[Opening ENTRIES SUPPLIED section]

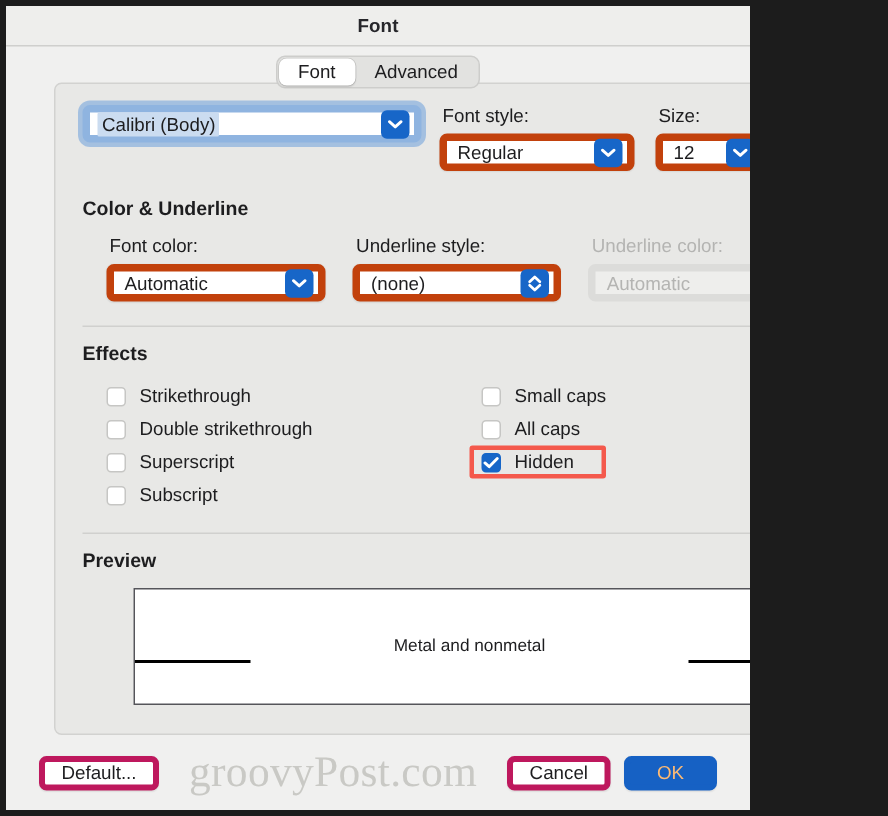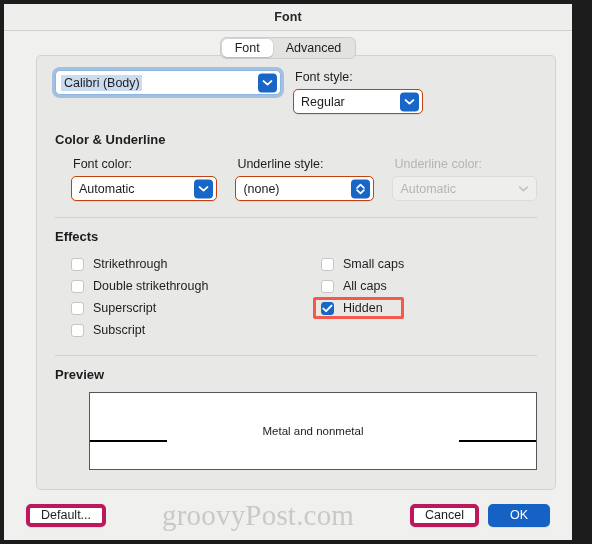--- a/index.html
+++ b/index.html
@@ -11,21 +11,21 @@
     height: 544px;
     background: #1c1c1c;
     font-family: "Liberation Sans", sans-serif;
     overflow: hidden;
   }
 
   .window {
     position: absolute;
     left: 4px;
     top: 4px;
-    width: 568px;
+    width: 496px;
     height: 536px;
     background: #f0f0ef;
     display: flex;
     flex-direction: column;
     overflow: hidden;
   }
 
   
   .titlebar {
     height: 26px;
@@ -119,21 +119,21 @@
     padding: 14px 18px 0 18px;
   }
 
   .field-group { display: flex; flex-direction: column; }
   .field-label { margin-bottom: 5px; padding-left: 2px; }
 
   
   .combo {
     height: 25px;
     background: #ffffff;
-    border: 1px solid #c2410c;
+    border: 5px solid #c2410c;
     border-radius: 5px;
     display: flex;
     align-items: center;
     position: relative;
     box-sizing: border-box;
     box-shadow: 0 .5px 1px rgba(0,0,0,.07);
     cursor: default;
   }
   .combo .combo-text {
     font-size: 12.5px;
@@ -272,21 +272,21 @@
     padding: 0 11px;
     display: flex;
     align-items: center;
     box-shadow: 0 .5px 1px rgba(0,0,0,.08);
     cursor: default;
     box-sizing: border-box;
   }
   .btn.primary {
     background: #1661c4;
     border-color: #1661c4;
-    color: #ffffff;
+    color: #fdba74;
     min-width: 62px;
     justify-content: center;
   }
   .btn.cancel { min-width: 60px; justify-content: center; }
   .footer-spacer { flex: 1 1 auto; }
   .watermark {
     font-family: "Liberation Serif", serif;
     font-size: 29px;
     color: #c9c9c5;
     letter-spacing: .2px;
@@ -334,20 +334,31 @@
         <div class="combo">
           <span class="combo-text">Regular</span>
           <span class="combo-btn">
             <svg width="11" height="8" viewBox="0 0 11 8">
                 <path d="M1.6 2.6 L5.5 6.1 L9.4 2.6" stroke="#ffffff" stroke-width="1.9" fill="none" stroke-linecap="round" stroke-linejoin="round"></path>
               </svg>
           </span>
         </div>
       </div>
 
+      <div class="field-group" style="width:74px; margin-left:14px;">
+        <span class="label field-label">Size:</span>
+        <div class="combo">
+          <span class="combo-text">12</span>
+          <span class="combo-btn">
+            <svg width="11" height="8" viewBox="0 0 11 8">
+                <path d="M1.6 2.6 L5.5 6.1 L9.4 2.6" stroke="#ffffff" stroke-width="1.9" fill="none" stroke-linecap="round" stroke-linejoin="round"></path>
+              </svg>
+          </span>
+        </div>
+      </div>
 
     </div>
 
     <div class="section" style="margin-top:16px;">
       <span class="section-title">Color &amp; Underline</span>
     </div>
 
     <div class="fields-row" style="padding-top:9px;">
 
       <div class="field-group" style="width:160px; margin-left:16px;">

[Closing ENTRIES SUPPLIED section]

TASK GOAL: Would you repeat the material above exactly, line for line, from its first line to the line with "border-radius: 5px;", including both and skipping every picture?

REPLY TO THE EXERCISE:
--- a/index.html
+++ b/index.html
@@ -11,21 +11,21 @@
     height: 544px;
     background: #1c1c1c;
     font-family: "Liberation Sans", sans-serif;
     overflow: hidden;
   }
 
   .window {
     position: absolute;
     left: 4px;
     top: 4px;
-    width: 568px;
+    width: 496px;
     height: 536px;
     background: #f0f0ef;
     display: flex;
     flex-direction: column;
     overflow: hidden;
   }
 
   
   .titlebar {
     height: 26px;
@@ -119,21 +119,21 @@
     padding: 14px 18px 0 18px;
   }
 
   .field-group { display: flex; flex-direction: column; }
   .field-label { margin-bottom: 5px; padding-left: 2px; }
 
   
   .combo {
     height: 25px;
     background: #ffffff;
-    border: 1px solid #c2410c;
+    border: 5px solid #c2410c;
     border-radius: 5px;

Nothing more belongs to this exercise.